**Records to process:**
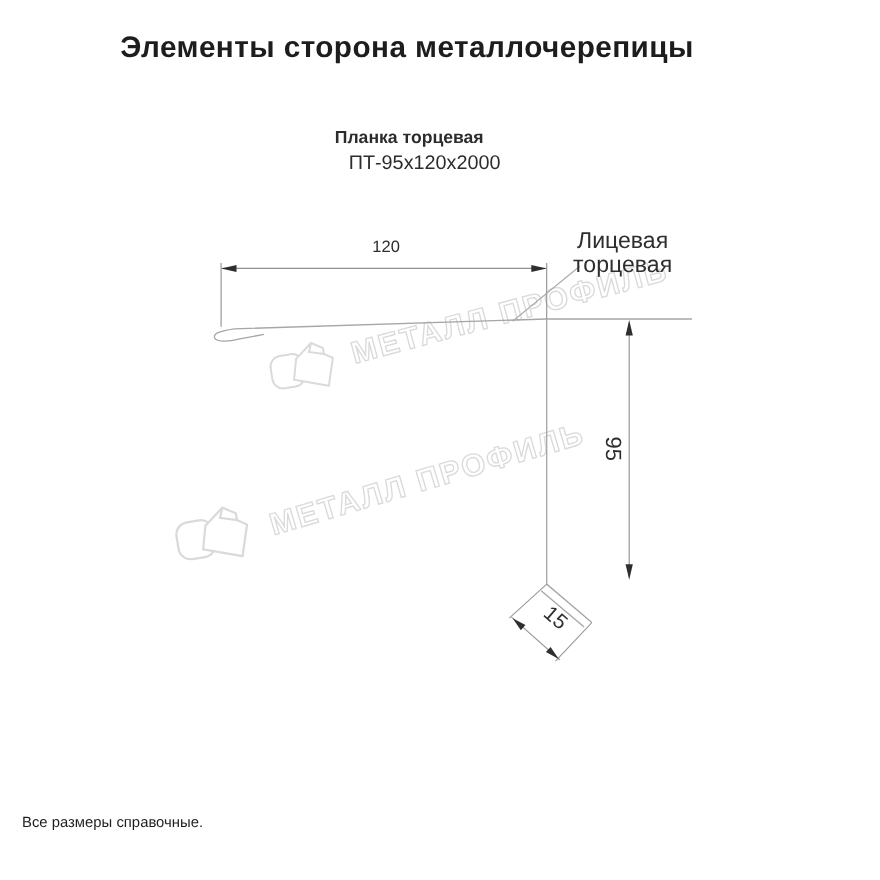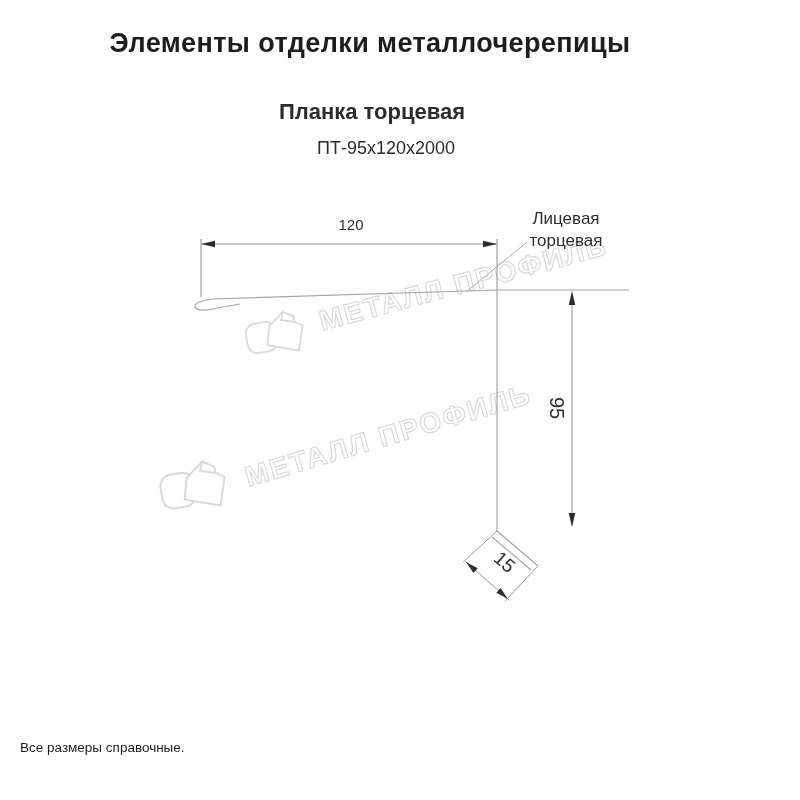--- a/index.html
+++ b/index.html
@@ -5,52 +5,52 @@
   html,body{margin:0;padding:0;}
   body{
     width:800px;height:800px;position:relative;background:#ffffff;
     font-family:"Liberation Sans", sans-serif;overflow:hidden;color:#222;
   }
   .page-title{
     position:absolute;top:28px;left:0;width:740px;text-align:center;
     font-size:27px;font-weight:bold;color:#1d1d1d;letter-spacing:.4px;
   }
   .product-name{
-    position:absolute;top:99px;left:0;width:744px;text-align:center;
-    font-size:22px;font-weight:bold;color:#2c2c2c;
+    position:absolute;top:117px;left:0;width:744px;text-align:center;
+    font-size:16px;font-weight:bold;color:#2c2c2c;
   }
   .product-code{
     position:absolute;top:138px;left:0;width:772px;text-align:center;
     font-size:18px;font-weight:normal;color:#2c2c2c;
   }
   .layer-svg{position:absolute;left:0;top:0;z-index:2;}
   .label{position:absolute;z-index:3;color:#2e2e2e;}
   .dim-120{left:321px;top:216px;width:60px;text-align:center;font-size:15px;}
-  .face-side{left:518px;top:208px;width:96px;text-align:center;font-size:17px;line-height:22px;}
+  .face-side{left:518px;top:208px;width:96px;text-align:center;font-size:21px;line-height:22px;}
   .dim-95{left:535px;top:396px;width:42px;height:24px;text-align:center;font-size:20px;transform:rotate(90deg);}
   .dim-15{left:480px;top:551px;width:46px;height:26px;text-align:center;font-size:19px;transform:rotate(41deg);}
   .watermark{position:absolute;z-index:1;}
   .wm-text{
     position:absolute;white-space:nowrap;font-weight:bold;font-size:28px;
     letter-spacing:2px;color:transparent;-webkit-text-stroke:1.2px #dadada;
     transform-origin:left center;
   }
   .wm-text-1{left:320px;top:306px;transform:rotate(-15deg);}
   .wm-text-2{left:246px;top:462px;transform:rotate(-16.5deg);}
   .wm-logo{position:absolute;}
   .wm-logo-1{left:242px;top:301px;}
   .wm-logo-2{left:156px;top:449px;}
   .footer{
     position:absolute;left:20px;top:737px;font-size:13.5px;line-height:21.5px;color:#1f1f1f;z-index:3;
   }
 </style>
 </head>
 <body>
 
-<div class="page-title">Элементы отделки металлочерепицы</div>
+<div class="page-title">Элементы сторона металлочерепицы</div>
 <div class="product-name">Планка торцевая</div>
 <div class="product-code">ПТ-95х120х2000</div>
 
 <div class="watermark wm-logo wm-logo-1">
   <svg width="76" height="56" viewBox="0 0 84 62" fill="none">
     <rect x="5" y="24" width="33" height="33" rx="11" transform="rotate(-9 21 40)" fill="#ffffff" stroke="#dadada" stroke-width="2"></rect>
     <path d="M30,28 L45,12 L57,17 L58,23 L67,27 L63,55 L28,49 Z" fill="#ffffff" stroke="#dadada" stroke-width="2"></path>
     <path d="M45,12 L43,21 L58,23" fill="none" stroke="#dadada" stroke-width="2"></path>
   </svg>
 </div>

**Task item:**
Write out every line of the listing that holds the word "Элементы".

**Task solution:**
-<div class="page-title">Элементы отделки металлочерепицы</div>
+<div class="page-title">Элементы сторона металлочерепицы</div>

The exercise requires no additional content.